(Work to complete): Scan the entries below for the string "none" and copy every line where it turns up.

(Supplied data):
============

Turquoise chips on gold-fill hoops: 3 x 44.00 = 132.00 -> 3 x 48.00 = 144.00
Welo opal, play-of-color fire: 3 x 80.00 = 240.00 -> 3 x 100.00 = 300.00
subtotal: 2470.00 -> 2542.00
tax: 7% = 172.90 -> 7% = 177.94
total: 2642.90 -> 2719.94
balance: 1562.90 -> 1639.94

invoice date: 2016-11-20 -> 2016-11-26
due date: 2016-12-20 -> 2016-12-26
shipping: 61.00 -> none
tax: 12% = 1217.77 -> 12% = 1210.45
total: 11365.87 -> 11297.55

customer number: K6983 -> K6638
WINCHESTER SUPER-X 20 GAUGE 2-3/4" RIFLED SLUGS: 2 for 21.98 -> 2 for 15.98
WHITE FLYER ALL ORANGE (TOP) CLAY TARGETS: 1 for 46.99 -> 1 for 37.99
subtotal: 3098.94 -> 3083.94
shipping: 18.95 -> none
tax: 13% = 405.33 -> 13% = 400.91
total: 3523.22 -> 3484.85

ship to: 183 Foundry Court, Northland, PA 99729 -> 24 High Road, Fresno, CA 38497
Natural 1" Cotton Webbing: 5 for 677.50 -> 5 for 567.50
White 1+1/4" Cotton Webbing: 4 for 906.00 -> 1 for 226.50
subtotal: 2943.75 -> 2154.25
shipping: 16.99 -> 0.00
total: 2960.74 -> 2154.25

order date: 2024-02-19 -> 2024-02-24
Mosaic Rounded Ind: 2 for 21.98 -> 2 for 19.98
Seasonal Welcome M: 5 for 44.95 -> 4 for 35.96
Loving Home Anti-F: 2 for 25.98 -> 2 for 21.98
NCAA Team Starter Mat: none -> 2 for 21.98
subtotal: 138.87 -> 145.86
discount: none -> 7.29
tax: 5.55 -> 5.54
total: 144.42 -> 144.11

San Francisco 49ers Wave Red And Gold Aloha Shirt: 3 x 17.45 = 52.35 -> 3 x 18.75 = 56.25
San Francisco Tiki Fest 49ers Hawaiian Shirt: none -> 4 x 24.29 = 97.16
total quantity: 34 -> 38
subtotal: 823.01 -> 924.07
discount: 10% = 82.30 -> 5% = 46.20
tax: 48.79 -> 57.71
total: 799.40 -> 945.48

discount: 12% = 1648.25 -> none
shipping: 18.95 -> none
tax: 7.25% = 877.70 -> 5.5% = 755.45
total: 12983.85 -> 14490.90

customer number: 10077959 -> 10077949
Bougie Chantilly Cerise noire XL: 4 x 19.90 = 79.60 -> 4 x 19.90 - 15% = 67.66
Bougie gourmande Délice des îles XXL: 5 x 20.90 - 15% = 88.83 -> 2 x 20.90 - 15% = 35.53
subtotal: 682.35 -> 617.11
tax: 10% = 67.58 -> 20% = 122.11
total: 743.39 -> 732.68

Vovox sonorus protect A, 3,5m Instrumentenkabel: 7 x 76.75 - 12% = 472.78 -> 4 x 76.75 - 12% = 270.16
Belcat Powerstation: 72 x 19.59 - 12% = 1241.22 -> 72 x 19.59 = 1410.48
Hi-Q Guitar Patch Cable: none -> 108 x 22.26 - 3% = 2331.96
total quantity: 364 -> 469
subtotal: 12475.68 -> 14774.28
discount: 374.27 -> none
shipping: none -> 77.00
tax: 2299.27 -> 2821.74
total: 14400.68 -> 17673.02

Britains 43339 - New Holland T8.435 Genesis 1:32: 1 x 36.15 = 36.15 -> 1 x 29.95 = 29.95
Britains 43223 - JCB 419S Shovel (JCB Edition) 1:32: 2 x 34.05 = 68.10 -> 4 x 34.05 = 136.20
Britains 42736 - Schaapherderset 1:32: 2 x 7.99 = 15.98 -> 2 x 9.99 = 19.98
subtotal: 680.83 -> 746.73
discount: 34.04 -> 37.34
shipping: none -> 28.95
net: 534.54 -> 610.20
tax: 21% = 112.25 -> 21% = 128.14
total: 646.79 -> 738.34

============

(Task answer):
shipping: 61.00 -> none
shipping: 18.95 -> none
NCAA Team Starter Mat: none -> 2 for 21.98
discount: none -> 7.29
San Francisco Tiki Fest 49ers Hawaiian Shirt: none -> 4 x 24.29 = 97.16
discount: 12% = 1648.25 -> none
shipping: 18.95 -> none
Hi-Q Guitar Patch Cable: none -> 108 x 22.26 - 3% = 2331.96
discount: 374.27 -> none
shipping: none -> 77.00
shipping: none -> 28.95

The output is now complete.